Three options for changes in Le Mars water management plan were offered at a public meeting April 3. The next meeting is April 10.
The first option was to do nothing, to change nothing.
City Administrator and Engineer Scott Langel and Terry Lutz, engineer for McClure Engineering, told about 200 people there were two advantages to keeping the current water system.
These were minimal treatment and lowest water rates of the three plans.
The disadvantages of doing nothing, they said, were continued problems with iron and manganese in the water (rusty, red water), the high cost of maintaining water fixtures affected by the rust and that it is minimal treatment.
Le Mars has been looking for ways to improve water quality for many years, they indicated, and doing nothing does not improve the quality.
The second option they offered was removal of iron and manganese. This option's advantages would be to remove "red water" problems, improve taste and odor and stabilize chlorine content.
Disadvantage would be higher water rates and that it does not reduce hardness.
The third option considered, the one the study recommends and the engineers seem to favor, was a hardness reduction plan. It was also the option that generated the most questions and most negative comments from the audience.
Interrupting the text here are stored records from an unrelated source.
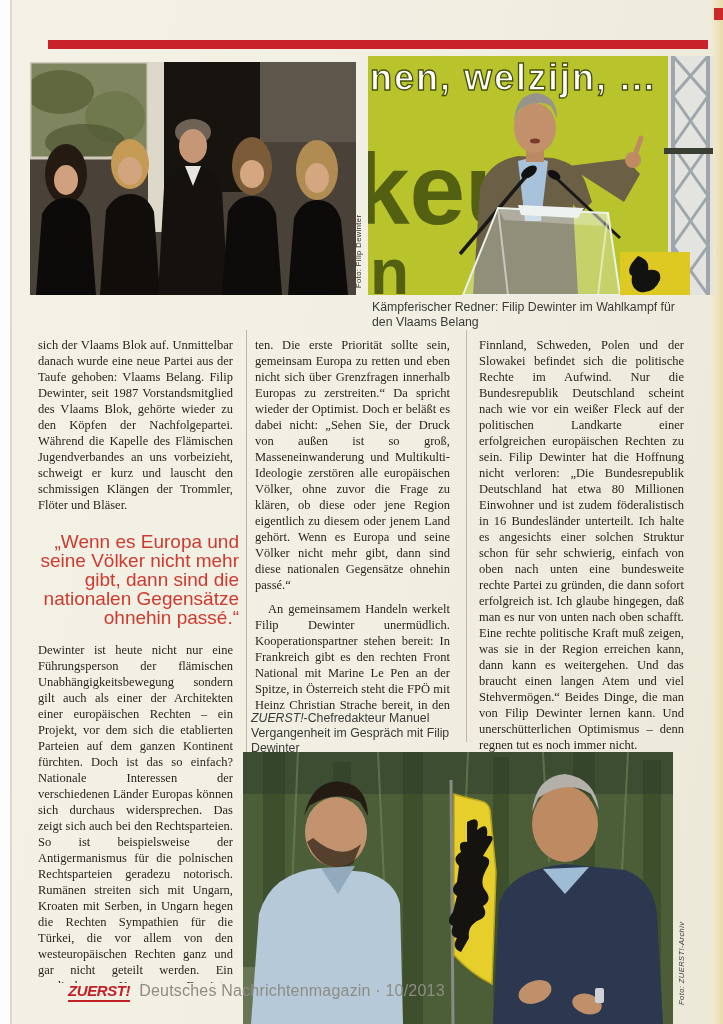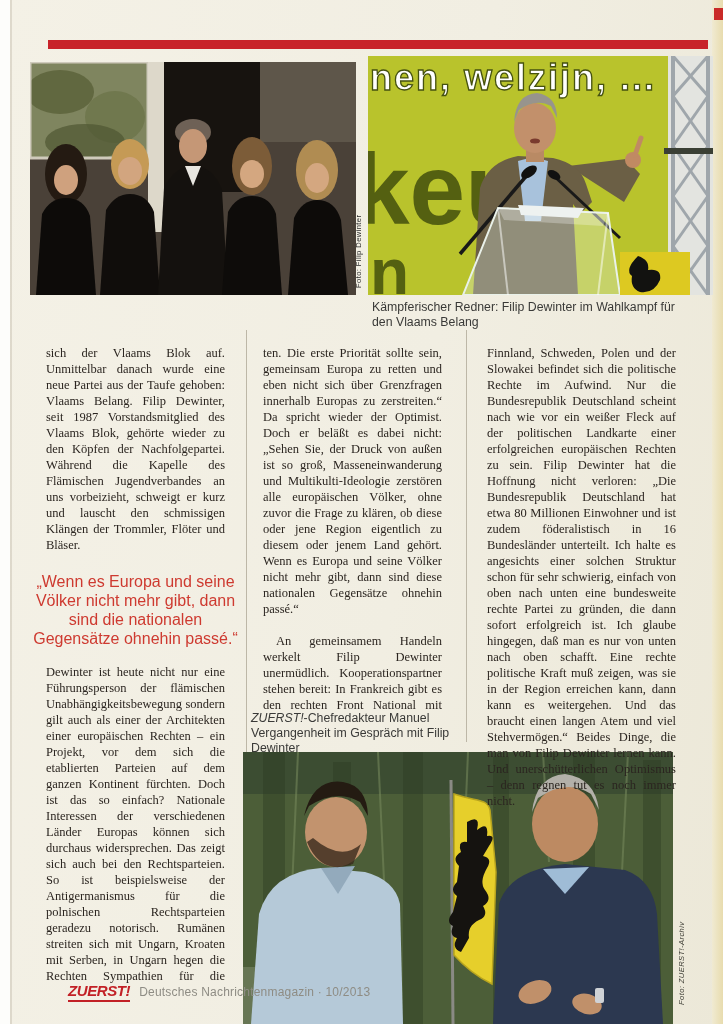"sich der Vlaams Blok auf." .col p { margin: 16px -> 8px }
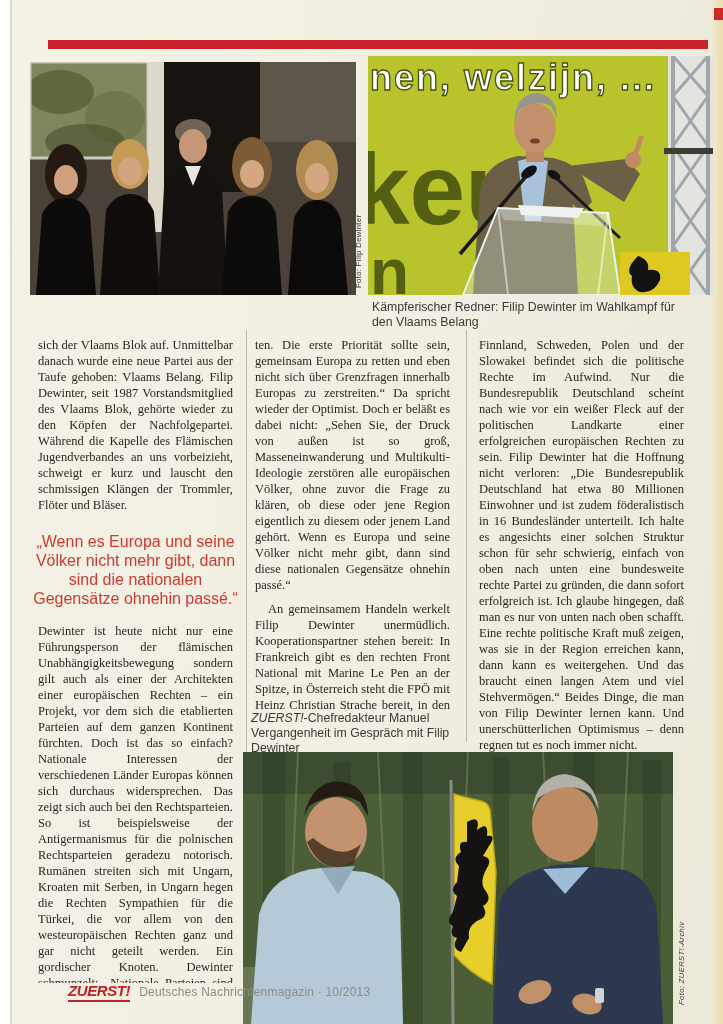"„Wenn es Europa und seine" .pull-quote { font-size: 16px -> 19px; text-align: center -> right }
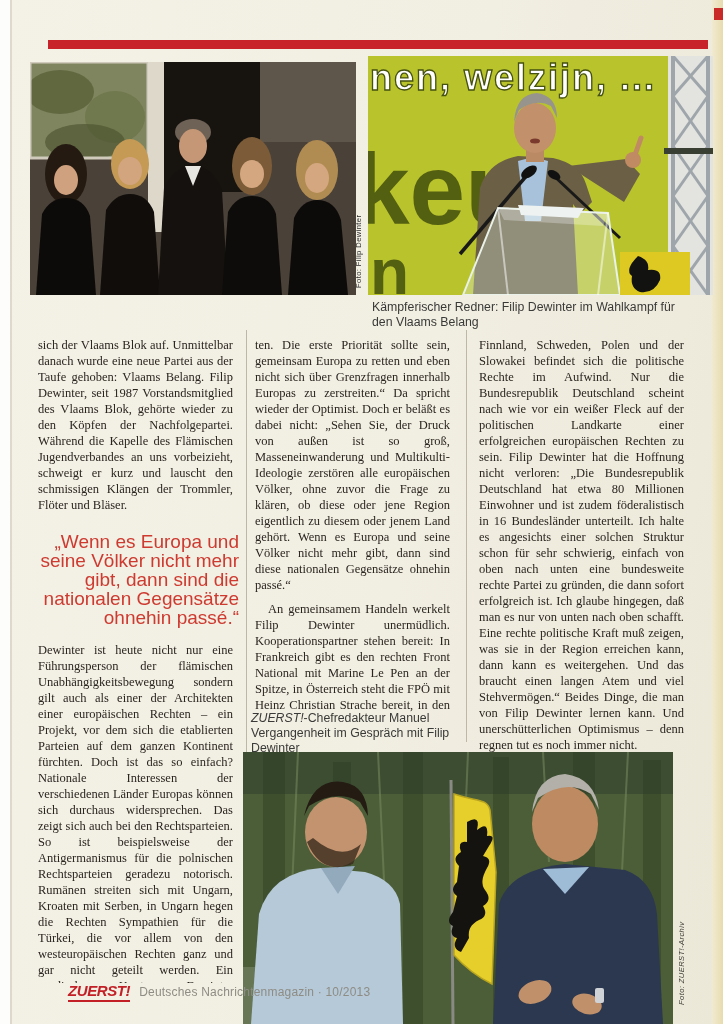"Deutsches Nachrichtenmagazin · 10/2013" .footer-text { font-size: 12px -> 16px }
The hardness reduction plan would not generate "soft" water by definition although it would be much closer to "soft." "Soft" water by numerical definition has 0 to 3.5 grains of hardness per gallon of water. The recommendation is to reduce Le Mars' water hardness to 6 grains of hardness per gallon. Hard water is measured at 7 grains; very hard water has 10.5 grains of hardness per gallon and Le Mars' water has 38 grains of hardness per gallon.
Promoters say the advantages of the third option are: removing red water problems, reducing hardness, offering the best longterm water quality, significant cost savings to customers, the potential to be a regional supplier to the rural area and increased water supply options.
The disadvantage they say is higher capital and operational costs which lead to higher water rates. This option would require an $11 million treatment plant.
However, the engineers insist the higher water bill rate is actually a lesser cost because the increased water rates are offset by savings in other costs.
The difference, they say is in costs for energy, plumbing, soap use and maintenance of plumbing fixtures and water softeners. They maintain that a customer who uses a home softener, and those who don't, will spend more per month on overall water costs if Le Mars' water stays as hard as it is now.